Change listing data

════

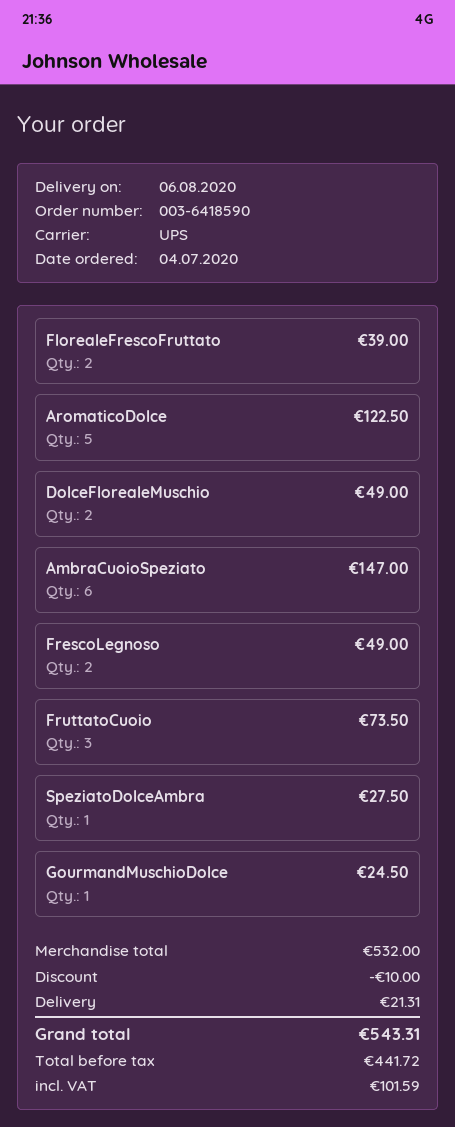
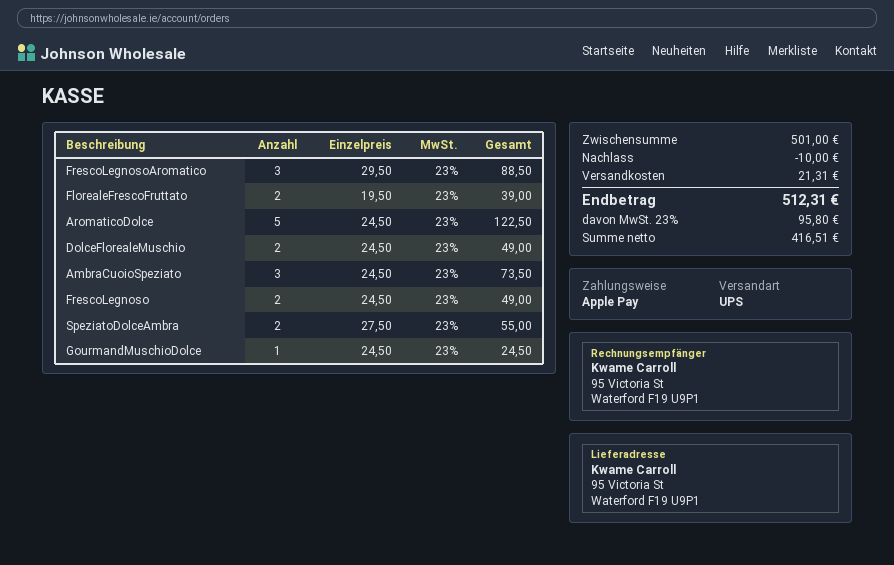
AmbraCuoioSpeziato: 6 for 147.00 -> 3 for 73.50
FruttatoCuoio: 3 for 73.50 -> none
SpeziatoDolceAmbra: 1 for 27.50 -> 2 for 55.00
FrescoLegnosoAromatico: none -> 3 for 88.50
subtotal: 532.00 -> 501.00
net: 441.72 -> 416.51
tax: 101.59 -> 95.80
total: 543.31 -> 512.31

════

PROBLEM: Which lines of the data contain "none"? Copy them all.

EXERCISE RESPONSE:
FruttatoCuoio: 3 for 73.50 -> none
FrescoLegnosoAromatico: none -> 3 for 88.50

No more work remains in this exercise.